Exercise instructions:
Pick out each line of the records in which the word "MultiLayerPerceptron" appears.

---------- Exercise input

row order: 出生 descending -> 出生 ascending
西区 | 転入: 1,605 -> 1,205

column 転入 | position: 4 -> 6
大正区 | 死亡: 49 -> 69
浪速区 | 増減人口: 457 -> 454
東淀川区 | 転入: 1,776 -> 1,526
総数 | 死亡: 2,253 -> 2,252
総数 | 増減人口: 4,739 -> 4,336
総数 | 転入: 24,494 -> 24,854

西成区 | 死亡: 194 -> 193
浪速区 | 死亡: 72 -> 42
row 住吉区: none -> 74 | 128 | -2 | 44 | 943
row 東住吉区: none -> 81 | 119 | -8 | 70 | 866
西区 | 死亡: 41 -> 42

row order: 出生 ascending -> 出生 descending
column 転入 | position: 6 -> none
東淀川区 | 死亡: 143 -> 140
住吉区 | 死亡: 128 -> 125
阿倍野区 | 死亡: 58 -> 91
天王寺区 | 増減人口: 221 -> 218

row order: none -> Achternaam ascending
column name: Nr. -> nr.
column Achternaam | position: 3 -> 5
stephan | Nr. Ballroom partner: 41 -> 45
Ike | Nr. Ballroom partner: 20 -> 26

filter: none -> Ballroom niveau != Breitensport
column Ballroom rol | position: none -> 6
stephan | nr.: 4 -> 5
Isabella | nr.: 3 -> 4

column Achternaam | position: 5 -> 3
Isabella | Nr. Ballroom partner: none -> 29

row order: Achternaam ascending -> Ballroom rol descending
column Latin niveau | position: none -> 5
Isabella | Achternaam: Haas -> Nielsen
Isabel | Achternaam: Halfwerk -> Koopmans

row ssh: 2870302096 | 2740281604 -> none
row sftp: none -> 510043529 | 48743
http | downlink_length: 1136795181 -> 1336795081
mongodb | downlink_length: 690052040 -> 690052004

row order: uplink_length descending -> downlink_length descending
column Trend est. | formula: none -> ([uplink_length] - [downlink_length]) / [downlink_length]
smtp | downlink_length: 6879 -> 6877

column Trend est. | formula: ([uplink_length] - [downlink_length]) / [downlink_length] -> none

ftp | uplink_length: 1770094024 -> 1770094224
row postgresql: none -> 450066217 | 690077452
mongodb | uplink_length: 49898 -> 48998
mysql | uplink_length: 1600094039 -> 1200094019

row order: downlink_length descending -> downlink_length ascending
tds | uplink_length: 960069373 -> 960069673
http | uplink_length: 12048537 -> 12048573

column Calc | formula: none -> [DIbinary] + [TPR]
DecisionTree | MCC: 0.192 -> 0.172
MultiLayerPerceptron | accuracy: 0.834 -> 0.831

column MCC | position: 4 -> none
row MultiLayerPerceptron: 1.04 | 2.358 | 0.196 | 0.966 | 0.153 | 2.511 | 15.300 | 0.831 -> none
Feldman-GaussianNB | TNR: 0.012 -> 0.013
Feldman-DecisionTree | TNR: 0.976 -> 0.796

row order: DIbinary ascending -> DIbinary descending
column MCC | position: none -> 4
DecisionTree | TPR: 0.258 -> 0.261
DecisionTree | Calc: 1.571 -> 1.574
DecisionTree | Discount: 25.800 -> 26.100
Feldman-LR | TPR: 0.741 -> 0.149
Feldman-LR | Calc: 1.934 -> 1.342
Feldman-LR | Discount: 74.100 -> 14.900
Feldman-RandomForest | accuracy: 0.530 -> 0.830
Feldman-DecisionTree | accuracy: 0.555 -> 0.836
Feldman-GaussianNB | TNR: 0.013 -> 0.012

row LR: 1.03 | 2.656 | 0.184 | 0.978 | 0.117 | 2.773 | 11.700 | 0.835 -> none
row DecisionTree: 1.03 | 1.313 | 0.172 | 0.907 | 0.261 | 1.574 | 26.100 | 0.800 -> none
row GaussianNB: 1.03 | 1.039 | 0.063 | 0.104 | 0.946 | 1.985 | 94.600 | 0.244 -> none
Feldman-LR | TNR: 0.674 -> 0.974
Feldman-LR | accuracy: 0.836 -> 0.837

--------------------

Response to the task:
MultiLayerPerceptron | accuracy: 0.834 -> 0.831
row MultiLayerPerceptron: 1.04 | 2.358 | 0.196 | 0.966 | 0.153 | 2.511 | 15.300 | 0.831 -> none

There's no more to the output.